Cher homme-joie,
Je me suis installé dans le hamac, cette après-midi, avec votre livre. J’avais encore, au bout des doigts, un souvenir de framboises du dessert de midi et, au-dessus de moi, un vent léger faisait gracieusement frissonner les branches de l’aulne sous le ciel bleu. Je me suis abandonné au bonheur de vos mots transparents comme des ailes de libellule, à l’eau fraîche de vos phrases-tourterelles. Vos mots saveurs, sans les ombres des mots savants, me caressaient comme un rêve, ils étaient doux comme les lèvres de l’amour, ils m’assouplissaient si bien que, je vous l’avoue avec un rire, une fois ou deux, je me suis assoupi.
Le soleil jetait entre les feuilles des perles de lumière et votre livre, si bel objet contre mon cœur, si proche, si humain, m’enluminait. Quand on s’abandonne, on construit le vivant. Mes rêveries passées, je suis revenu vers vos récits, vos fulgurants émerveillements fleuris du bonheur des petites choses et des gens simples. J’ai savouré, sous le ciel bleu, votre ciel bleu, cher Christian Bobin, je me suis laissé prendre par la main, laisser conduire comme un enfant sur les chemins de votre respiration littéraire et vous m’avez donné de l’air, car, dans les mots et entre les mots, vous honorez la vie dans ce qu’elle a d’essentiel et de silencieux ; avec vous j’ai rencontré Maria la Voie lactée, Glenn Gould renard des neiges, Soulages le peintre noir, j’ai côtoyé un beau cheval émeraude et or, j’ai serré la main à votre papa escaladant l’édredon rouge pour embrasser son frère mourant et contagieux, avec vous, j’ai visité l’enfer des hommes actifs et des «esclaves milliardaires de Wall Street», avec vous, j’ai communié avec le Christ «le plus grand des poètes», avec vous, j’ai fleuri «la plus que vive» aimée et aimante, amoureusement pliée en chacune de vos phrases.

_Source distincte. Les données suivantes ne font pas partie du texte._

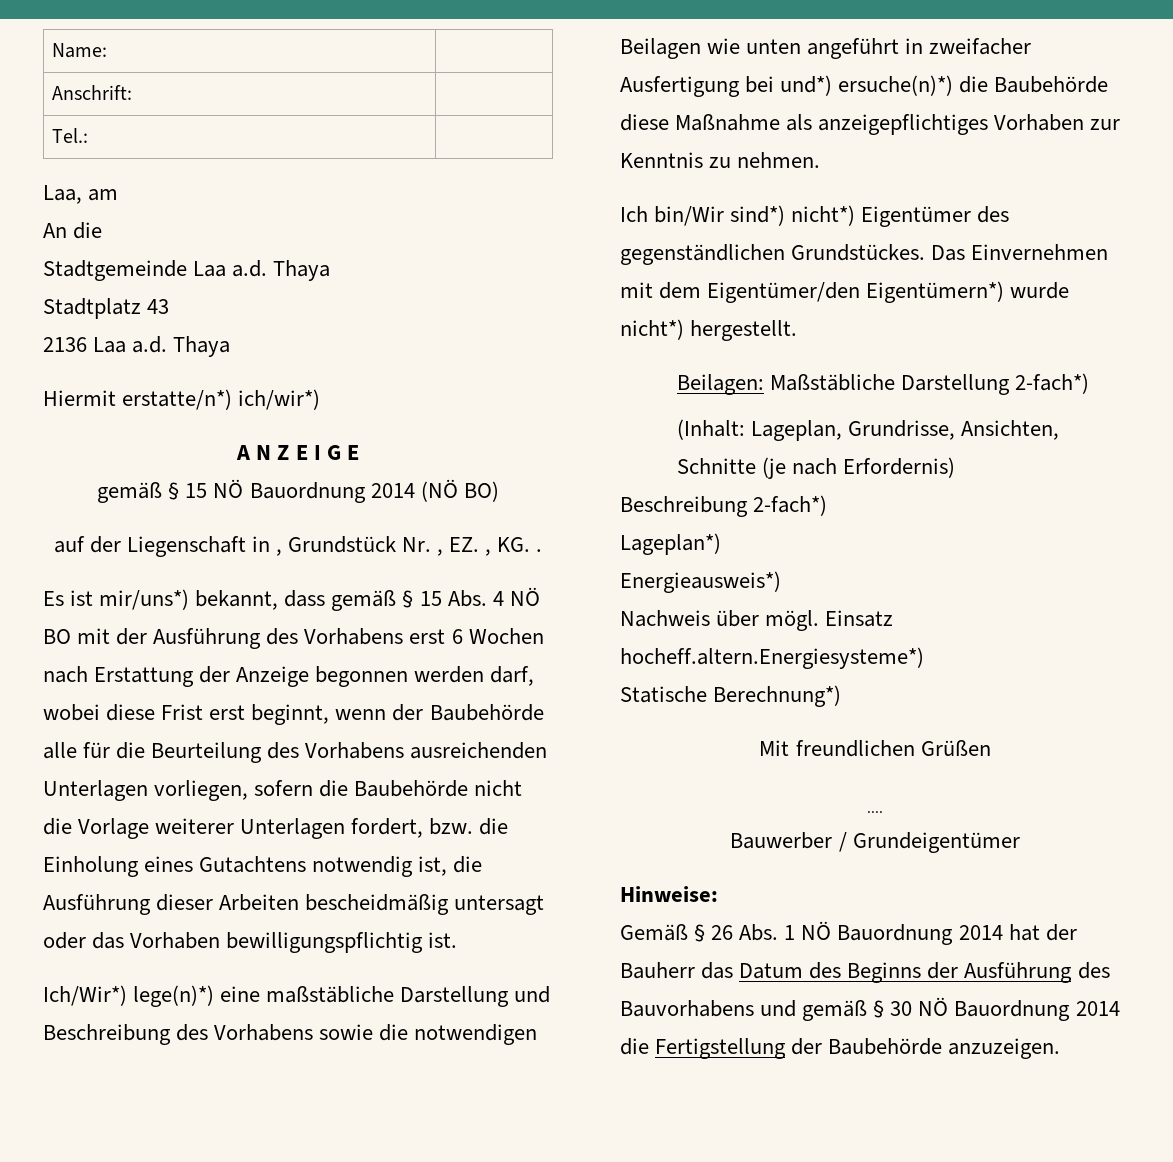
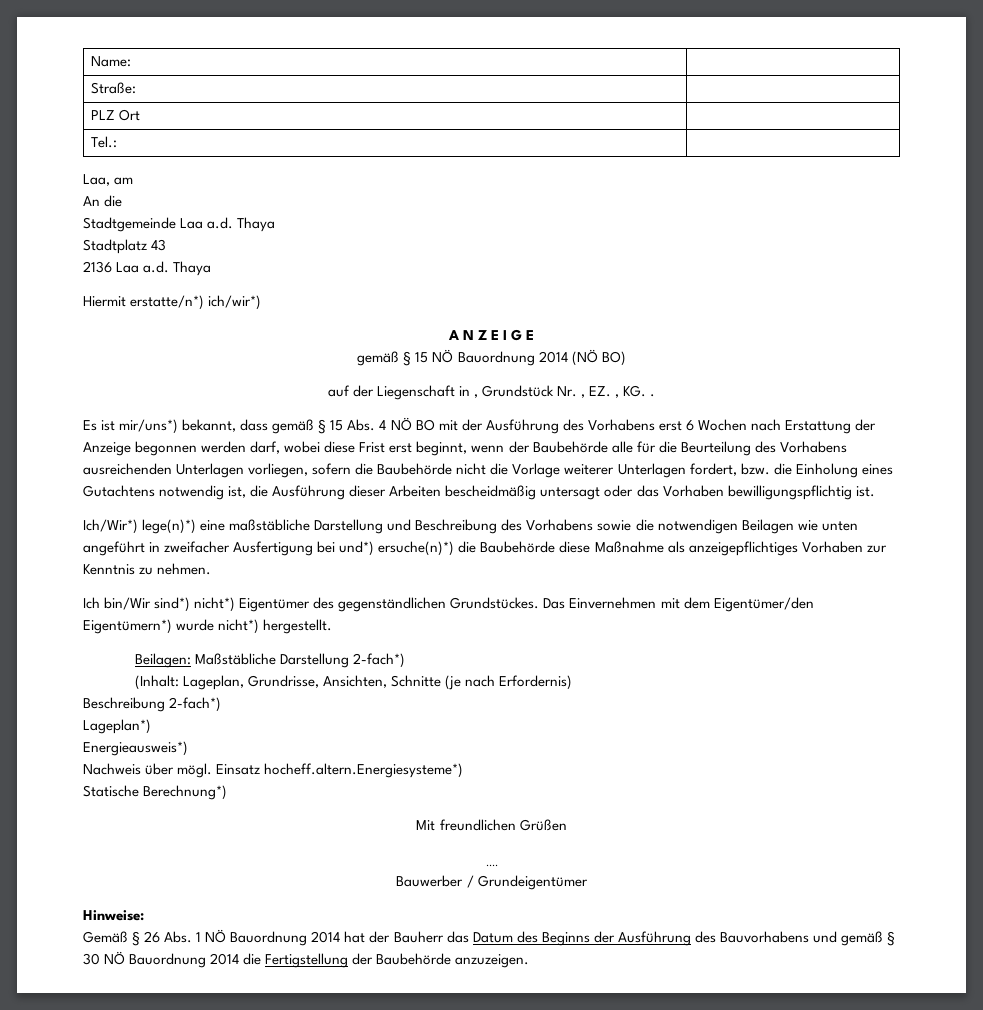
- Anschrift: |
+ Straße: |
+ PLZ Ort |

Votre livre chante la joie avec la grâce d’un coquelicot. Avec vous, j’ai vécu des minutes suspendues et une après-midi comblée de grâces. Vous m’avez offert bien du bonheur, cher homme-joie, et, lorsque j’ai quitté mon hamac pour venir vous écrire cette lettre, le ciel bleu éclatait encore comme une carte postale, mais, par la magie de vos phrases, il avait aussi fait son nid dans mon cœur. Le cadeau que vous offrez à vos lecteurs est précieux, cher Christian Bobin, d’autant plus que vous l’offrez tout simplement, en souriant.
Frank Andriat
Christian Bobin, L’homme-joie, L’Iconoclaste, Paris, 2012.